Stored data entries:
□ □ □ □
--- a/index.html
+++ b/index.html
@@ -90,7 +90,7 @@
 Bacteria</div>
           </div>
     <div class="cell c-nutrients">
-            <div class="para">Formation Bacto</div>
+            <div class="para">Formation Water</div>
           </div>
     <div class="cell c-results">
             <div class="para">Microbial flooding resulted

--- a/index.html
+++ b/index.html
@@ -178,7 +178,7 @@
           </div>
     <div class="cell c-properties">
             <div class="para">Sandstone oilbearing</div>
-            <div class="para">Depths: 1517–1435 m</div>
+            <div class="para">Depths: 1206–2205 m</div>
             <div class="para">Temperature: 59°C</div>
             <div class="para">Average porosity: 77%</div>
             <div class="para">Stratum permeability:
□ □ □ □
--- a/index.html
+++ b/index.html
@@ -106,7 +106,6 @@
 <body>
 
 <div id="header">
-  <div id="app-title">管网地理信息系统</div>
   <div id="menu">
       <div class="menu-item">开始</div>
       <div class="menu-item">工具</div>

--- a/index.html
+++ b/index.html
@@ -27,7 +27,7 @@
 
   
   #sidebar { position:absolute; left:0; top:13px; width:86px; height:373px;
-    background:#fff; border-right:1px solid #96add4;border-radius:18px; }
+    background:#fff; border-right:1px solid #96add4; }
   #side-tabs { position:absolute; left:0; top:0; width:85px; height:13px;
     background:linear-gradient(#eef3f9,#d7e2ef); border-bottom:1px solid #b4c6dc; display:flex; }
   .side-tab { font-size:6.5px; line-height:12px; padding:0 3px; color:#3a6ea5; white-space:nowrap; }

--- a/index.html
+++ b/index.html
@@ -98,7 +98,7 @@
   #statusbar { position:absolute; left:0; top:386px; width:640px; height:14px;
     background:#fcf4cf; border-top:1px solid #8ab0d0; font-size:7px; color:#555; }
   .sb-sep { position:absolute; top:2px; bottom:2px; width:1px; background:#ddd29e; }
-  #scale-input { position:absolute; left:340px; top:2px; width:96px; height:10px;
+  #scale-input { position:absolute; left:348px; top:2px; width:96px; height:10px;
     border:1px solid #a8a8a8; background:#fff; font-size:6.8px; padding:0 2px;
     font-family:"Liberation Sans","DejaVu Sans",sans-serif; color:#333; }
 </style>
□ □ □ □
What the task requires: Whenever a line in the entries above includes the word "width", pull that line out.

Response to the task:
   #sidebar { position:absolute; left:0; top:13px; width:86px; height:373px;
   #side-tabs { position:absolute; left:0; top:0; width:85px; height:13px;
   #statusbar { position:absolute; left:0; top:386px; width:640px; height:14px;
   .sb-sep { position:absolute; top:2px; bottom:2px; width:1px; background:#ddd29e; }
-  #scale-input { position:absolute; left:340px; top:2px; width:96px; height:10px;
+  #scale-input { position:absolute; left:348px; top:2px; width:96px; height:10px;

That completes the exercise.